Anyone else want slop?
Denalduh@lemmy.world 2 weeks ago
Hmm… I should start updating my work computer since the “IT” got upgraded my pc to 11 to fix a problem that wasn’t fixed with the upgraded.
fatalicus@lemmy.world 2 weeks ago
So probably not a Microsoft issue, but a Samsung issue, since Samsung share is the culprit?
JensSpahnpasta@feddit.org 2 weeks ago
There must be something really seriously wrong at Microsoft. I can understand that Windows patches are complex and that they might break some of those crazy things people are running on their machines. But how is a bug that is killing access to the C:\ drive able to get through testing? WTF are they doing?
Lost_My_Mind@lemmy.world 2 weeks ago
It’s going to come out that there’s AI in the code. And the code testing was done by AI, who gave the buggy code the green light.
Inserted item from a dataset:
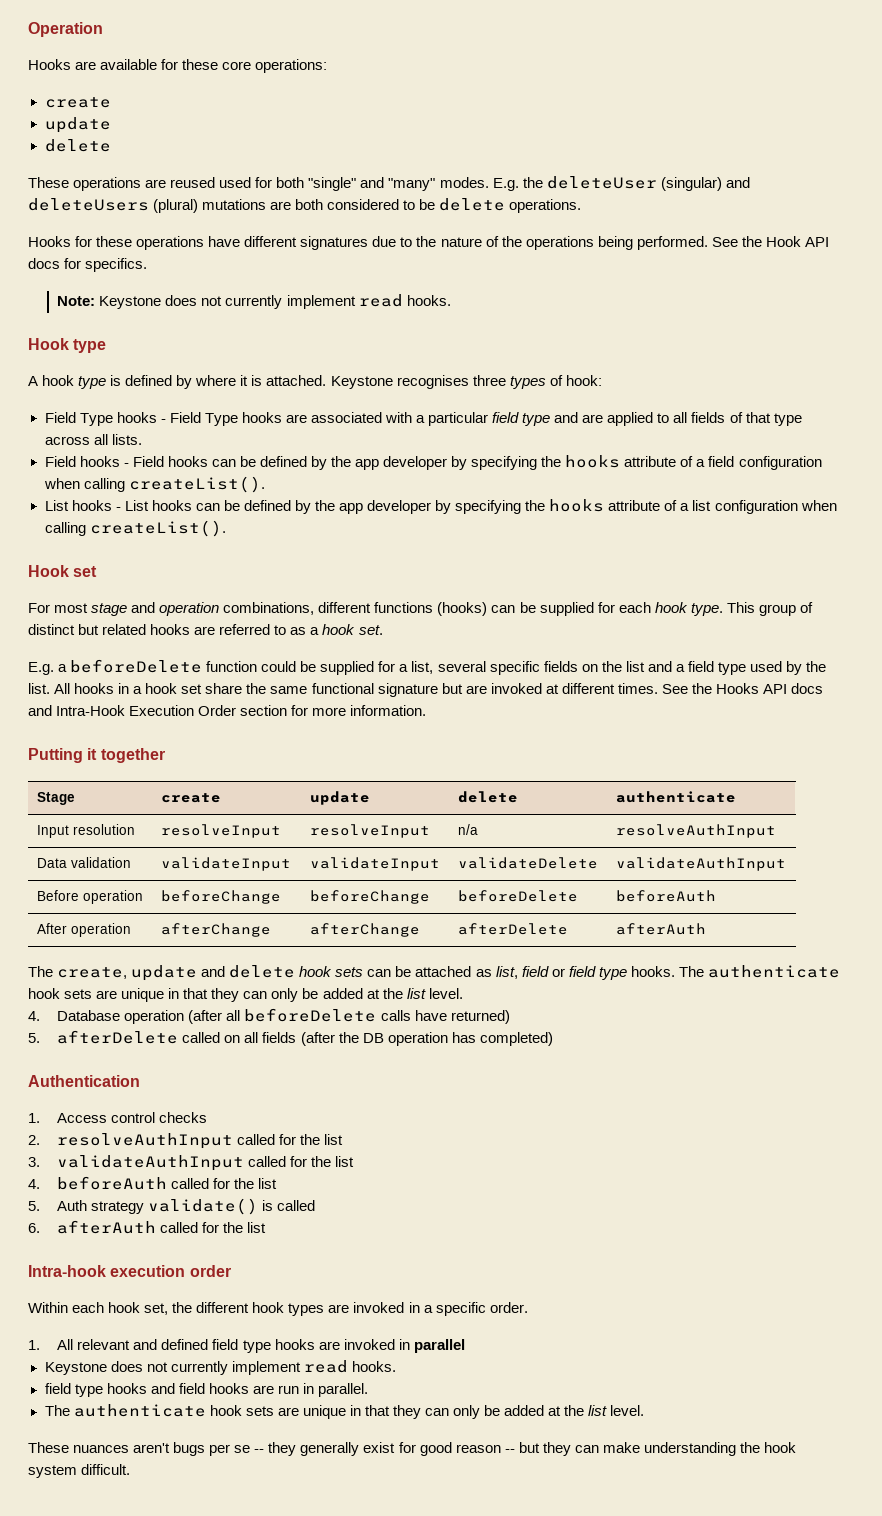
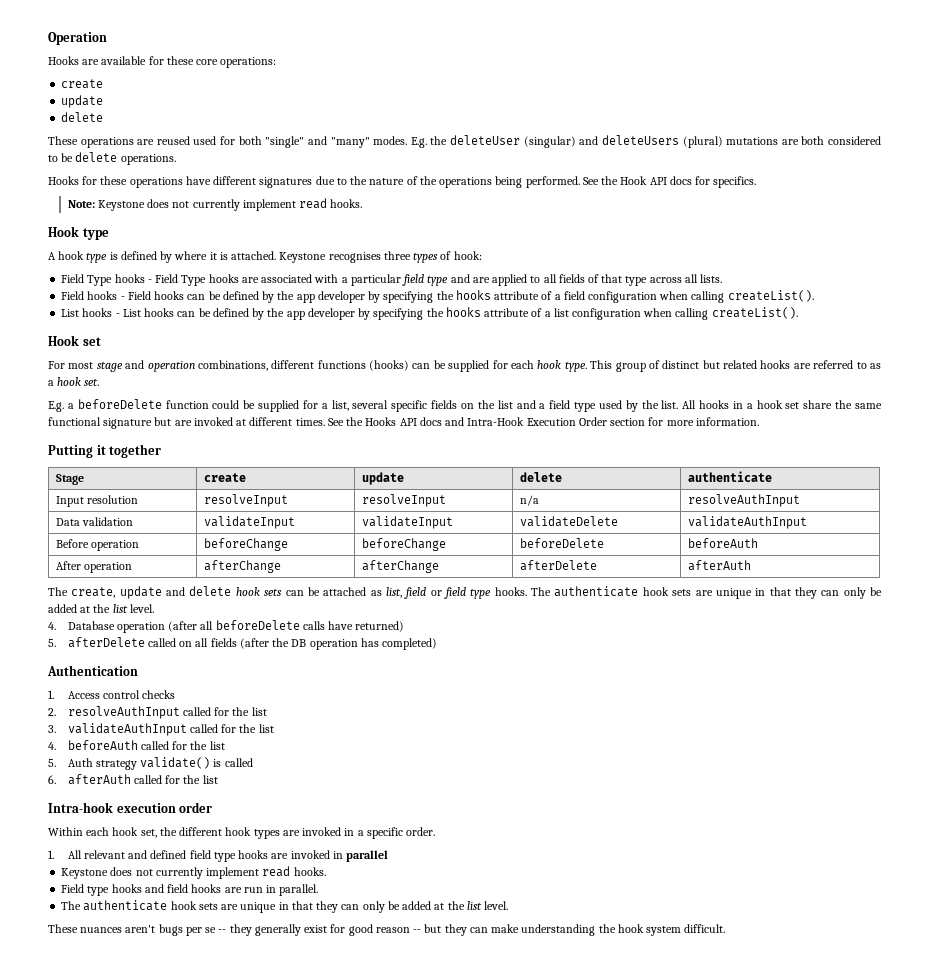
[44,1383,71,1394] field -> [61,884,85,893] Field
Semi_Hemi_Demigod@lemmy.world 2 weeks ago
Or worse: AI is doing the QA as well
ThatGuy46475@lemmy.world 2 weeks ago
They don’t need testing because they tell the ai to not make any errors
mybuttnolie@sopuli.xyz 2 weeks ago
my boss loves AI and he uses it for everything. he made some stats graphs and summaries, and he was bragging how he got AI to make them errorless: he tells it to check for errors and makes it swear it’s accurate… while we were looking at a graph where the y column numbers were all fucked up
MonkderVierte@lemmy.zip 2 weeks ago
It’s Microslop. This is what’s wrong.
yucandu@lemmy.world 2 weeks ago
It’s not as bad as that time they permanently deleted user documents and photos.
See they had this trick where if you didn’t have enough space on your drive to unpack an update, they’d just move your shit to OneDrive temporarily, then move it back when the update was done. Only they forgot to move it back, and lost it. Oops.
NotMyOldRedditName@lemmy.world 2 weeks ago
Seriously?!?! 😲
criss_cross@lemmy.world 2 weeks ago
My company is starting to roll out having AI both put up PRs AND give code reviews.
I would not be surprised to hear Microslop is doing the same thing and having horrible results.
Amazing what happens when you try to turn your talent pool into lifeless casino monitors.
evol@lemmy.today 2 weeks ago
No one smart is going into windows dev in 2026. It’s like working on IBM mainframes. Only people left to work are middle of the road new grads they hire and boomers who are retiring.
Rothe@piefed.social 2 weeks ago
Vibecoding. Microslop has peddled AI so much that they have gotten addicted to their own supply.
UnspecificGravity@piefed.social 2 weeks ago
Probably AI code getting tested by AI.